Segmentation Fault When Implementing Hitbox System

I apologize for making so many posts but I’m bad at debugging, especially memory leaks. But, I’m making a game with C++ that utilizes SDL. I’ve figured out that it is caused by using the moveHitbox function and the createHitbox function. Both cause it even on their own. I’ve figured out where it’s coming from but I just have no idea on how to fix it. The game is in three coding files, a main .cpp file, a .h file containing functions to load and destroy images and a few more, and another .h file which loads audio, but I will add more to it over time.

Main File: // Snooping through the files are we?// Compile With: g++ main.cpp loadImage -
Image Loading File: // Snooping through the files now are we?// Compile With: g++ main.cpp loadI -
Audio Loading File: // Snooping through the files now are we?// Compile With: g++ main.cpp loadI -

You’re using Ubuntu, right? Then I suggest you start by installing valgrind:

sudo apt-get install valgrind

Then add -g to your compiler flags (for better debug messages):

g++ main.cpp -lSDL2 -lSDL2_image -lSDL2_mixer -Wall -g -o "Butter Game"

(Don’t forget to fix any warnings that the compiler shows)

Then run your program through valgrind:

valgrind "./Butter Game"

Since this is the first time I will walk you through the rest but I suggest you try it on your own so that you learn how to do it by yourself in the future. Note that you might not get the exact same messages as I do due to “random chance” and because we use different versions of g++ and SDL.

When I click on the play button the program crashes and the following message is outputted in the terminal:

==3018== Process terminating with default action of signal 11 (SIGSEGV)
==3018==  Access not within mapped region at address 0x0
==3018==    at 0x109FC6: createHitbox(int, int, int, int) (loadImage.h:483)
==3018==    by 0x10CE67: queueVisualEvents() (main.cpp:286)
==3018==    by 0x10D0FD: main (main.cpp:338)

This says the segfault happened on line 483 in loadImage.h. It also mentions address 0x0, which is just the hex notation for zero, so this most likely happens when you dereferencing a null pointer.

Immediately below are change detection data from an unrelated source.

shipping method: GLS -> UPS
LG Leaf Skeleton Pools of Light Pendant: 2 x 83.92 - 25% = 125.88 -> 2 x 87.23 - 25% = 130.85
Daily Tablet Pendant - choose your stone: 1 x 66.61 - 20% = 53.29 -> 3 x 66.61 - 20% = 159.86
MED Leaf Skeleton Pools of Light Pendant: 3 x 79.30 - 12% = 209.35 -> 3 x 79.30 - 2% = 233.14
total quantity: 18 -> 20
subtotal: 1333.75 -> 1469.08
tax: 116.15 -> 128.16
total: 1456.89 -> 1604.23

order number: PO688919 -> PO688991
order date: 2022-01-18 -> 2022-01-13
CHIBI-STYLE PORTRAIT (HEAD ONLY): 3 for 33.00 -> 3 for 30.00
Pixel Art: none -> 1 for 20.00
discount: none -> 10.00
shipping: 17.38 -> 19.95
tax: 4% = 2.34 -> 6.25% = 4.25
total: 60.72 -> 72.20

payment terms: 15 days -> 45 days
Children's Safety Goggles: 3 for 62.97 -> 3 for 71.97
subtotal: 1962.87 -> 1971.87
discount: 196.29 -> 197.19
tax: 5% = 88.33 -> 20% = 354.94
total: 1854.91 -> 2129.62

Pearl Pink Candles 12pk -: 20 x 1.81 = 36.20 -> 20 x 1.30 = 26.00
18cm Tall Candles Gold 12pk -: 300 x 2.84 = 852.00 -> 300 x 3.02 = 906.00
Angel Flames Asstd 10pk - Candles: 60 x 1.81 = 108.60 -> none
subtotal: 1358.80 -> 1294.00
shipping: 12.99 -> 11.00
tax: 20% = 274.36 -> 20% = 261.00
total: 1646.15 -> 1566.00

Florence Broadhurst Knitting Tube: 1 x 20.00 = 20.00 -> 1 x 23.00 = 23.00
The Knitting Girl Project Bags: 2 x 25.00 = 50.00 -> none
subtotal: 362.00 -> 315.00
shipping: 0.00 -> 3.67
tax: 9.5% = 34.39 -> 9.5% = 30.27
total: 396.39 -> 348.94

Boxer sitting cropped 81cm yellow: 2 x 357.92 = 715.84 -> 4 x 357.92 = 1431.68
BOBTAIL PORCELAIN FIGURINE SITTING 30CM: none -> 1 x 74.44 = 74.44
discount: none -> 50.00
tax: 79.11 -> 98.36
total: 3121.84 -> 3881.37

The offending line 483 in loadImage.h looks like this:

hitbox1->x = posX;

Based on the valgrind output it looks like hitbox1 is a null pointer.

Question is, why is it a pointer? If you make it a pointer you need to make sure it points to a SDL_Rect object before using it like this.

When I run the program through valgrind again and instead press the wimp button then I get a different message:

==3130== Invalid read of size 8
==3130==    at 0x4EEB0DE: ??? (in /usr/lib/x86_64-linux-gnu/
==3130==    by 0x4E94BEA: ??? (in /usr/lib/x86_64-linux-gnu/
==3130==    by 0x10C7C5: quit() (main.cpp:104)
==3130==    by 0x10CD54: queueVisualEvents() (main.cpp:256)
==3130==    by 0x10D0FD: main (main.cpp:338)
==3130==  Address 0x270ea6d0 is 0 bytes inside a block of size 216 free'd
==3130==    at 0x4C2CDDB: free (vg_replace_malloc.c:530)
==3130==    by 0x10C7B6: quit() (main.cpp:103)
==3130==    by 0x10CD54: queueVisualEvents() (main.cpp:256)
==3130==    by 0x10D0FD: main (main.cpp:338)
==3130==  Block was alloc'd at
==3130==    at 0x4C2DBC5: calloc (vg_replace_malloc.c:711)
==3130==    by 0x4EEF479: ??? (in /usr/lib/x86_64-linux-gnu/
==3130==    by 0x10C6DE: createHDWindow() (main.cpp:84)
==3130==    by 0x10D0C0: main (main.cpp:331)

The first part is the most important. It says “an invalid read of size 8” happened on line 104 of main.cpp, inside the quit() function, which is this line:


I think this is happening because you destroyed the window on the line above, which also destroys the renderer, so you end up passing a dangling pointer to SDL_DestroyRenderer.

Note that you can get error messages from valgrind without the program crashing. This does not mean you should ignore them. It’s quite common that valgrind is able to find the root cause of an issue while the crash/bug doesn’t show up until much later (this is what “memory corruption” can do).

You might get messages such as “Conditional jump or move depends on uninitialised value(s)” from within SDL during startup but these are usually nothing to worry about.

Note that segfaults are not the same as memory leaks, although valgrind can help you find both.

You might also want to read The Valgrind Quick Start Guide.